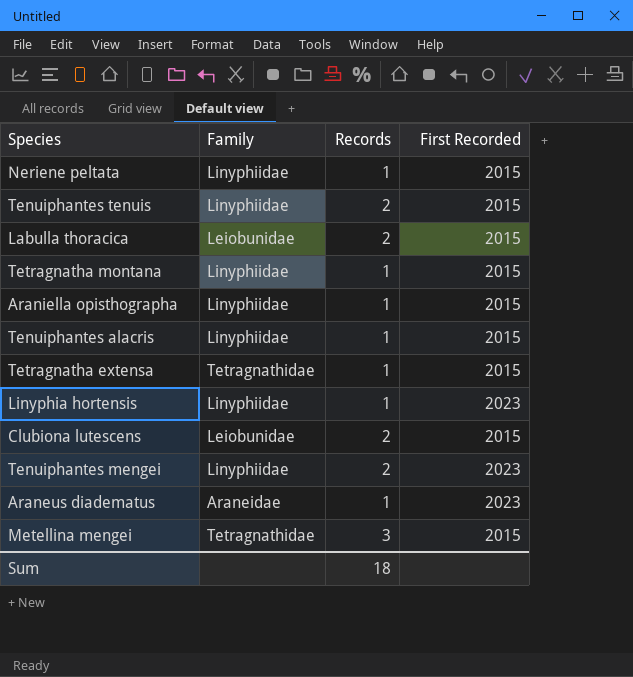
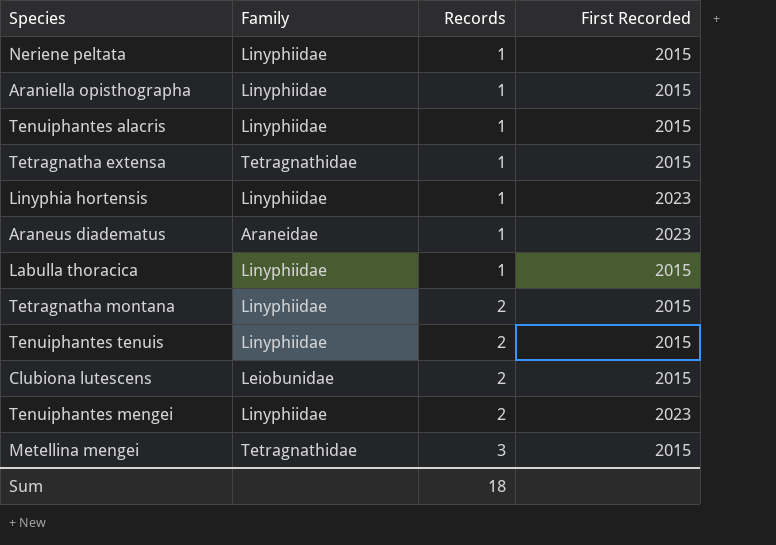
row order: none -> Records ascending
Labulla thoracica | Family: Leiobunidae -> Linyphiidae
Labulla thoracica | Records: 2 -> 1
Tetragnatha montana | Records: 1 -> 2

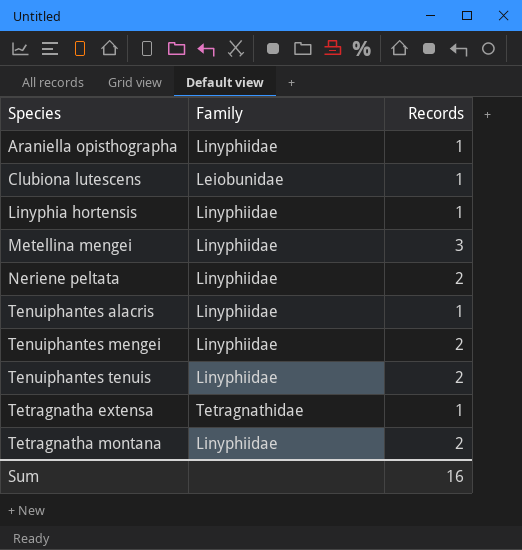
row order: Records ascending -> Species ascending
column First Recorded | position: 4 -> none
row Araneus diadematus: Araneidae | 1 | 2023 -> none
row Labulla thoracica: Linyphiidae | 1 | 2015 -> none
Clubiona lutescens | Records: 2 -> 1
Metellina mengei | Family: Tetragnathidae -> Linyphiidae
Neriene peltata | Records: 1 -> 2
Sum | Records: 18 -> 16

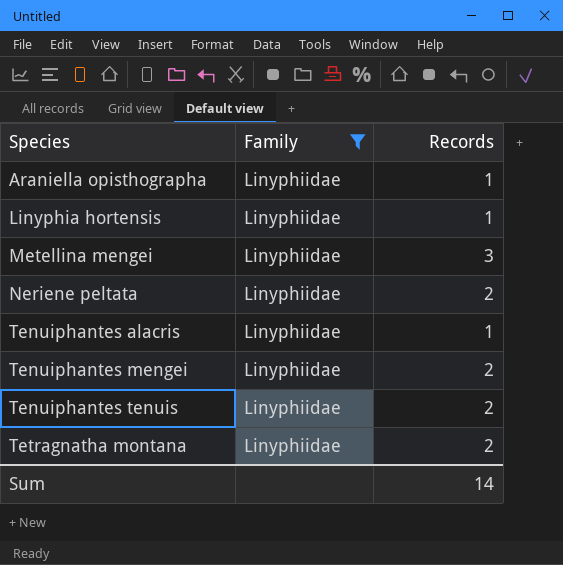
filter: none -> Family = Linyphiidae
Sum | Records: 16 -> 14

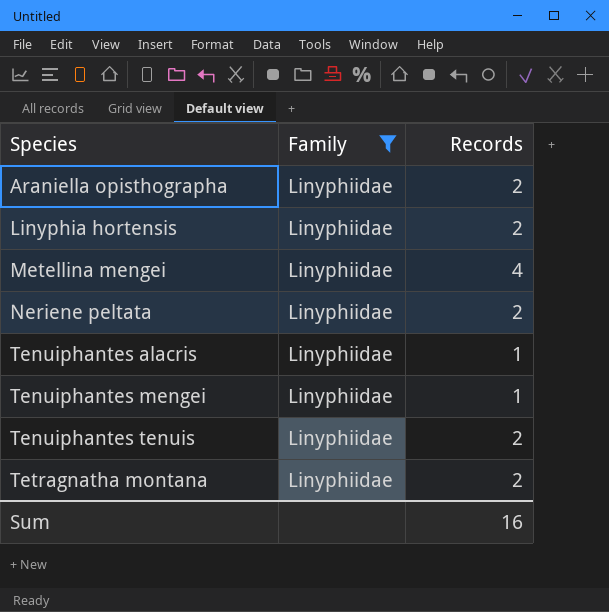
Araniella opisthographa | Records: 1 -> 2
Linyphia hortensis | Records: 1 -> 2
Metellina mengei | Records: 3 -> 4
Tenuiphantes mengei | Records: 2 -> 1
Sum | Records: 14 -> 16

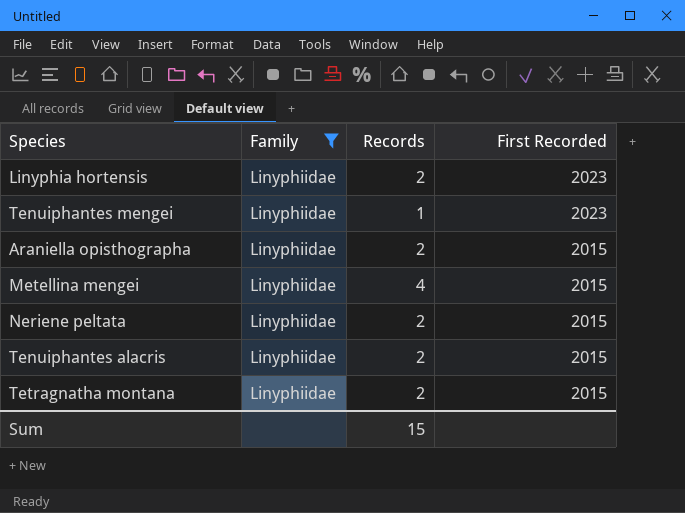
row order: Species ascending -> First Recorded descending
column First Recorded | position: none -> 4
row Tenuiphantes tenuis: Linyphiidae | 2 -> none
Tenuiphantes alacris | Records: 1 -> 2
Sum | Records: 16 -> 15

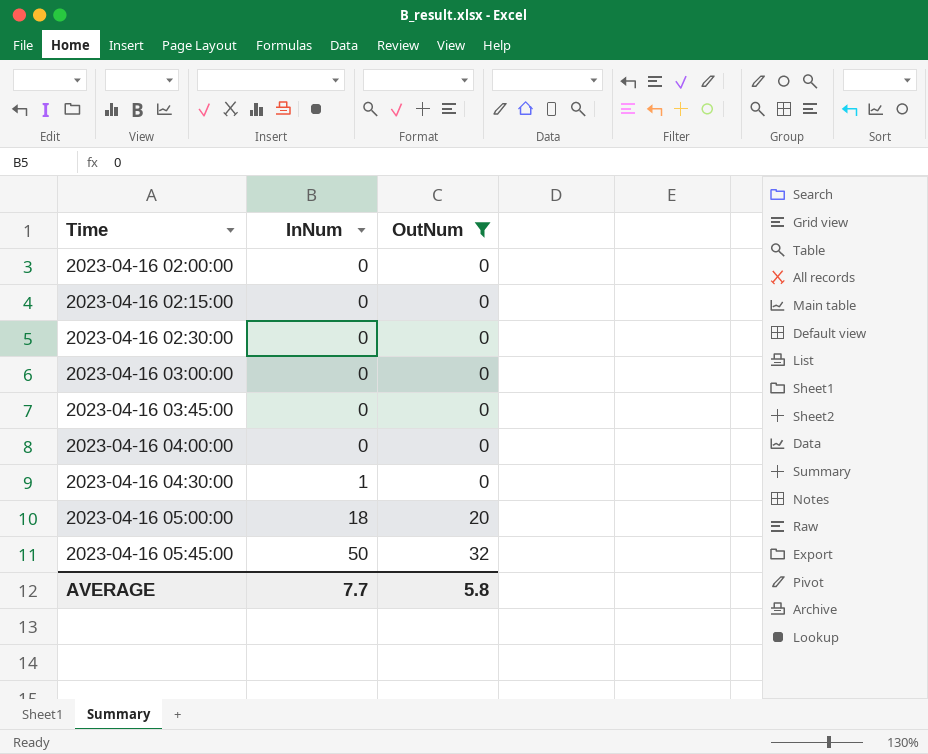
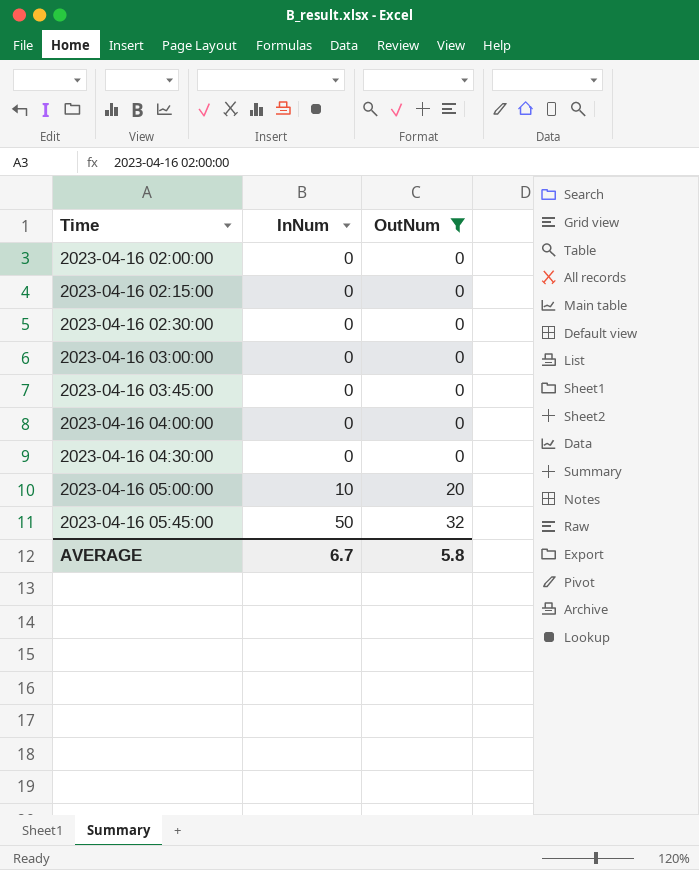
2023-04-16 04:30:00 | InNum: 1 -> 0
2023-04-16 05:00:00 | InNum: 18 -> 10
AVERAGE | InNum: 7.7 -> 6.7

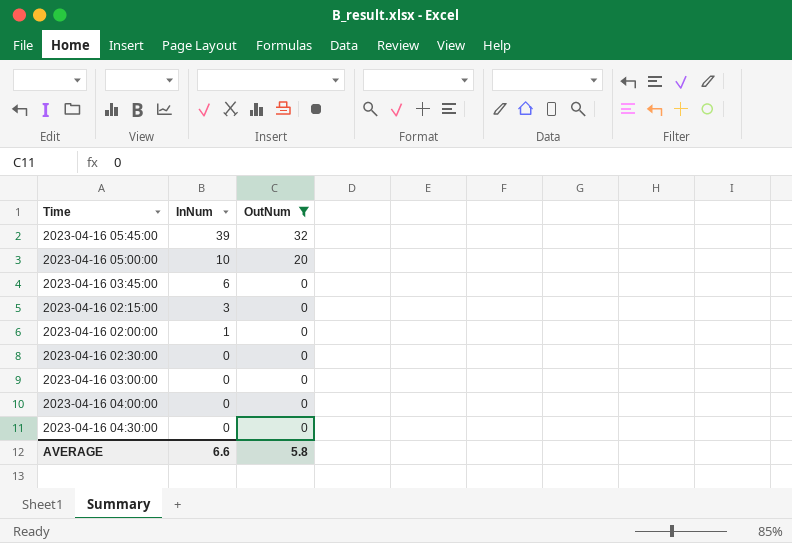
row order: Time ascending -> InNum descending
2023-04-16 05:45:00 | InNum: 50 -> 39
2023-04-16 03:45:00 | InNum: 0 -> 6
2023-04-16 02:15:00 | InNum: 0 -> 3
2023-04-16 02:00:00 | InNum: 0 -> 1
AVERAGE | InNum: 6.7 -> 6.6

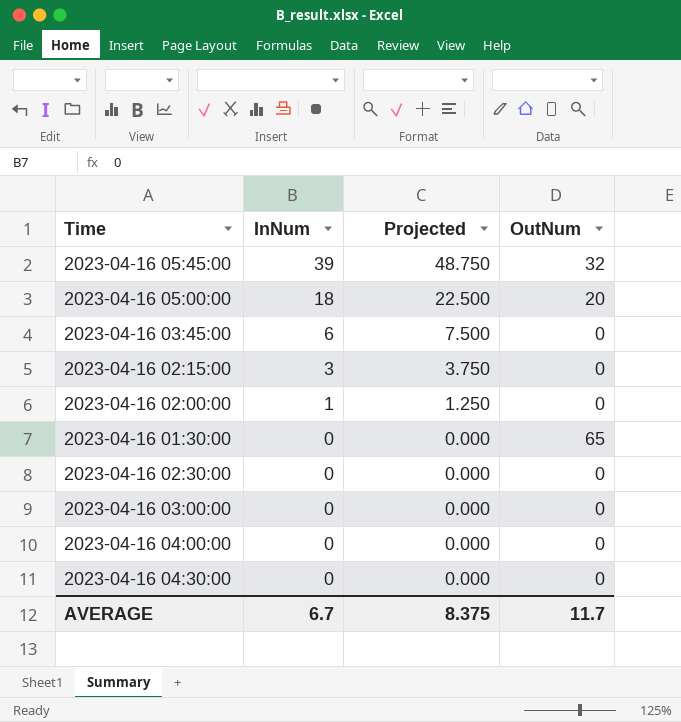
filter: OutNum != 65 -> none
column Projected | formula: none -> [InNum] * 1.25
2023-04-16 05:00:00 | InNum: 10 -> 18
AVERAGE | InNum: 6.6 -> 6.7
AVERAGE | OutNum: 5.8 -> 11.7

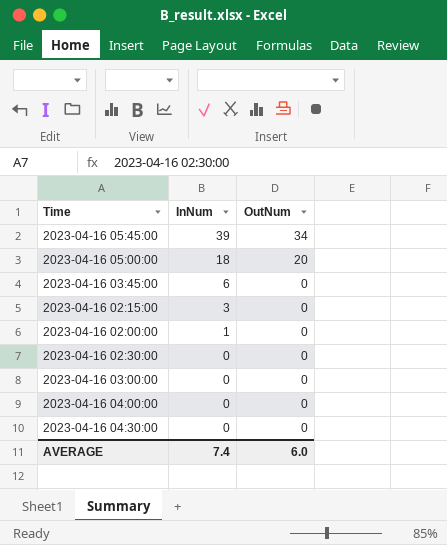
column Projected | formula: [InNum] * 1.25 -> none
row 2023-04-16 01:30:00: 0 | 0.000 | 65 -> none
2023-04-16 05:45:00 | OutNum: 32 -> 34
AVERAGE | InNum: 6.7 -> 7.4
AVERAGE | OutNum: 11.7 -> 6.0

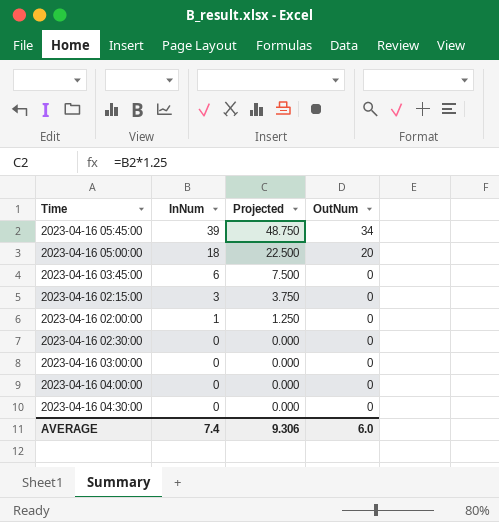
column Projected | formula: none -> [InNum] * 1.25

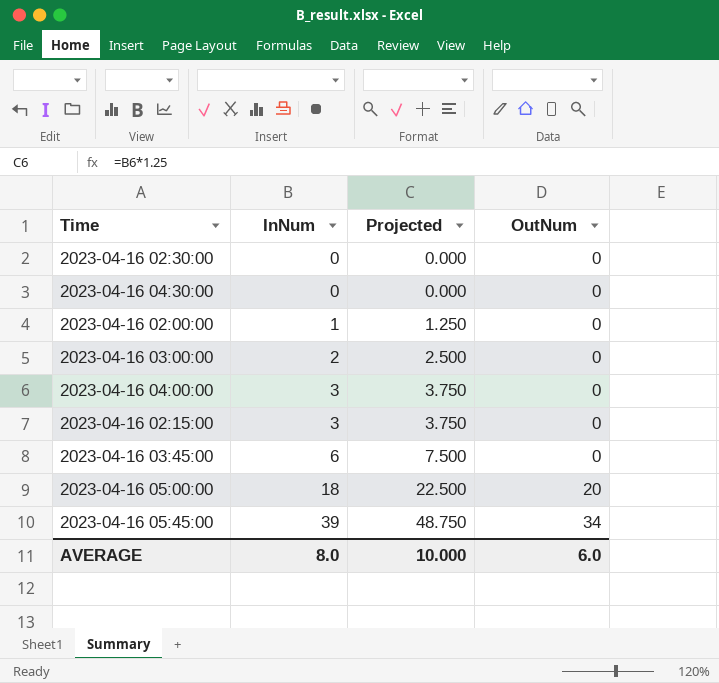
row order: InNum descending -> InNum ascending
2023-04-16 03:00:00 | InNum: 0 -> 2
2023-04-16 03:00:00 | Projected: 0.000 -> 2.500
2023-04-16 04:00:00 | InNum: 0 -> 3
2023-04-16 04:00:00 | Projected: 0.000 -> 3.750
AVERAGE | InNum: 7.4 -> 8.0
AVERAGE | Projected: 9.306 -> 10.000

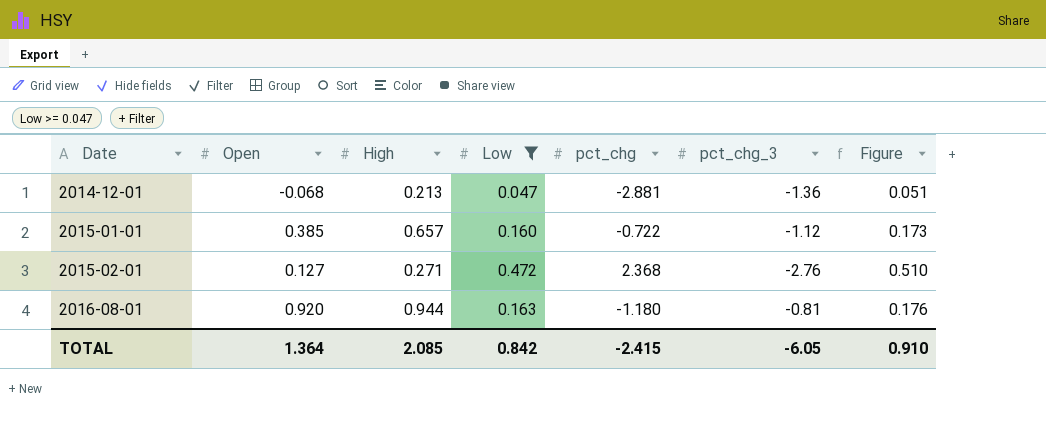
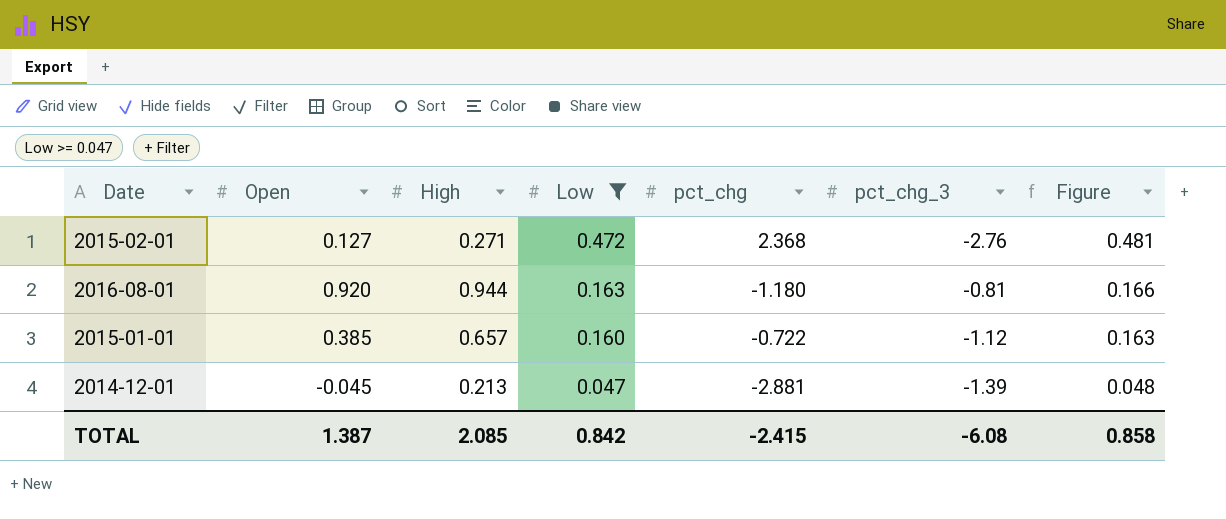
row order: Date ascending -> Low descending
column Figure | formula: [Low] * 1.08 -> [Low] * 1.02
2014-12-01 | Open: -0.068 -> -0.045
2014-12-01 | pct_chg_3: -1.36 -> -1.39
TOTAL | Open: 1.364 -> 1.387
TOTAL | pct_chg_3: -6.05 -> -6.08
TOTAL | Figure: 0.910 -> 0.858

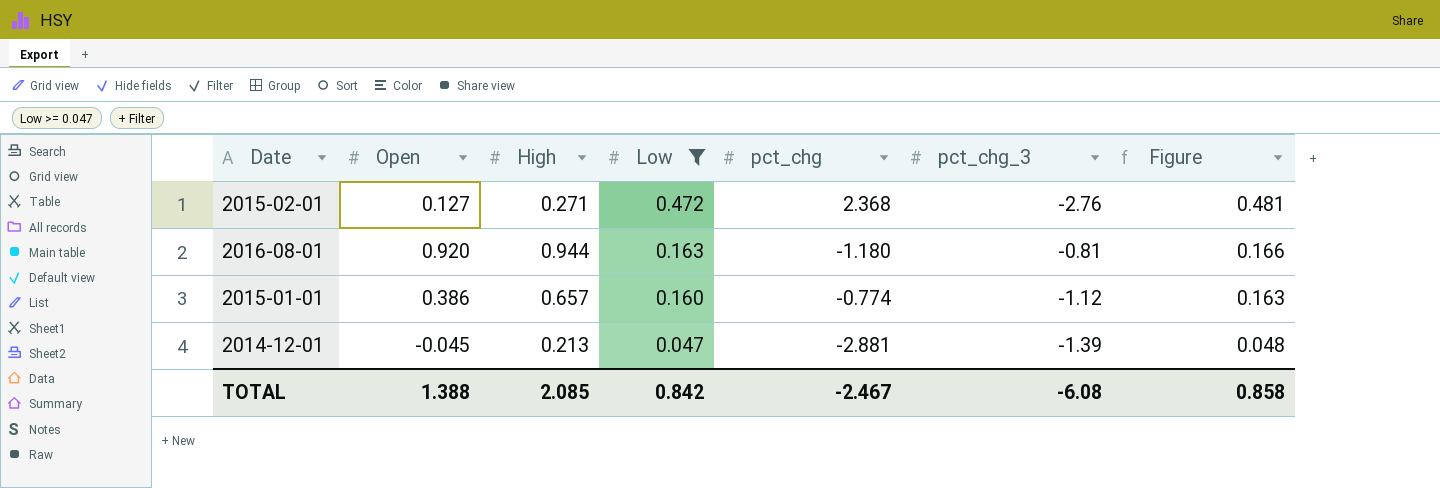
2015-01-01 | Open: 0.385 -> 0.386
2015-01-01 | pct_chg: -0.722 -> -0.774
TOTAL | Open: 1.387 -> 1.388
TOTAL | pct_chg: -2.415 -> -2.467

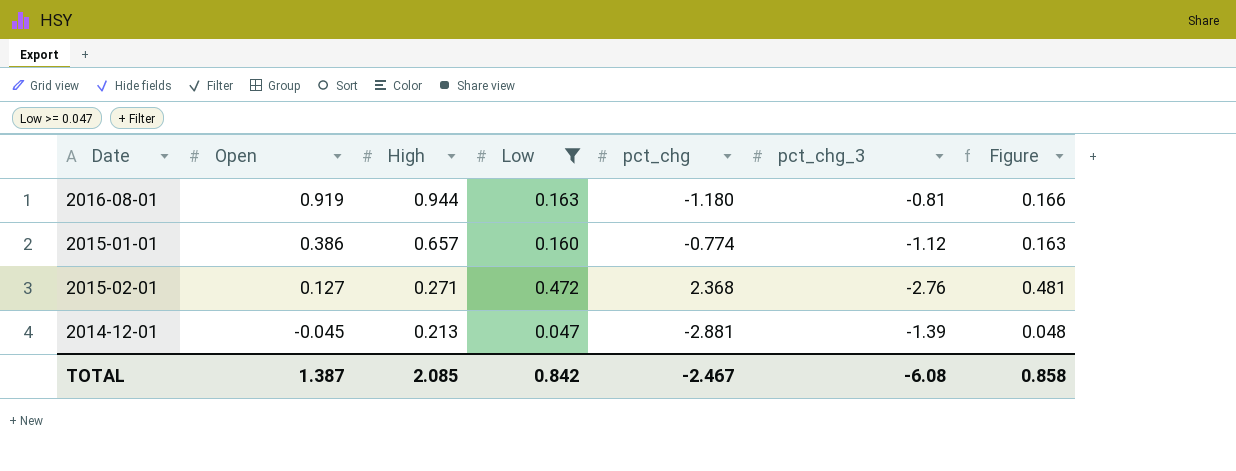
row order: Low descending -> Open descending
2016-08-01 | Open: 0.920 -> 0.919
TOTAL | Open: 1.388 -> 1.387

*Activity*
Transcribe all entries above exactly. Omit the pictures.

*Answer to this problem*
row order: none -> Records ascending
Labulla thoracica | Family: Leiobunidae -> Linyphiidae
Labulla thoracica | Records: 2 -> 1
Tetragnatha montana | Records: 1 -> 2

row order: Records ascending -> Species ascending
column First Recorded | position: 4 -> none
row Araneus diadematus: Araneidae | 1 | 2023 -> none
row Labulla thoracica: Linyphiidae | 1 | 2015 -> none
Clubiona lutescens | Records: 2 -> 1
Metellina mengei | Family: Tetragnathidae -> Linyphiidae
Neriene peltata | Records: 1 -> 2
Sum | Records: 18 -> 16

filter: none -> Family = Linyphiidae
Sum | Records: 16 -> 14

Araniella opisthographa | Records: 1 -> 2
Linyphia hortensis | Records: 1 -> 2
Metellina mengei | Records: 3 -> 4
Tenuiphantes mengei | Records: 2 -> 1
Sum | Records: 14 -> 16

row order: Species ascending -> First Recorded descending
column First Recorded | position: none -> 4
row Tenuiphantes tenuis: Linyphiidae | 2 -> none
Tenuiphantes alacris | Records: 1 -> 2
Sum | Records: 16 -> 15

2023-04-16 04:30:00 | InNum: 1 -> 0
2023-04-16 05:00:00 | InNum: 18 -> 10
AVERAGE | InNum: 7.7 -> 6.7

row order: Time ascending -> InNum descending
2023-04-16 05:45:00 | InNum: 50 -> 39
2023-04-16 03:45:00 | InNum: 0 -> 6
2023-04-16 02:15:00 | InNum: 0 -> 3
2023-04-16 02:00:00 | InNum: 0 -> 1
AVERAGE | InNum: 6.7 -> 6.6

filter: OutNum != 65 -> none
column Projected | formula: none -> [InNum] * 1.25
2023-04-16 05:00:00 | InNum: 10 -> 18
AVERAGE | InNum: 6.6 -> 6.7
AVERAGE | OutNum: 5.8 -> 11.7

column Projected | formula: [InNum] * 1.25 -> none
row 2023-04-16 01:30:00: 0 | 0.000 | 65 -> none
2023-04-16 05:45:00 | OutNum: 32 -> 34
AVERAGE | InNum: 6.7 -> 7.4
AVERAGE | OutNum: 11.7 -> 6.0

column Projected | formula: none -> [InNum] * 1.25

row order: InNum descending -> InNum ascending
2023-04-16 03:00:00 | InNum: 0 -> 2
2023-04-16 03:00:00 | Projected: 0.000 -> 2.500
2023-04-16 04:00:00 | InNum: 0 -> 3
2023-04-16 04:00:00 | Projected: 0.000 -> 3.750
AVERAGE | InNum: 7.4 -> 8.0
AVERAGE | Projected: 9.306 -> 10.000

row order: Date ascending -> Low descending
column Figure | formula: [Low] * 1.08 -> [Low] * 1.02
2014-12-01 | Open: -0.068 -> -0.045
2014-12-01 | pct_chg_3: -1.36 -> -1.39
TOTAL | Open: 1.364 -> 1.387
TOTAL | pct_chg_3: -6.05 -> -6.08
TOTAL | Figure: 0.910 -> 0.858

2015-01-01 | Open: 0.385 -> 0.386
2015-01-01 | pct_chg: -0.722 -> -0.774
TOTAL | Open: 1.387 -> 1.388
TOTAL | pct_chg: -2.415 -> -2.467

row order: Low descending -> Open descending
2016-08-01 | Open: 0.920 -> 0.919
TOTAL | Open: 1.388 -> 1.387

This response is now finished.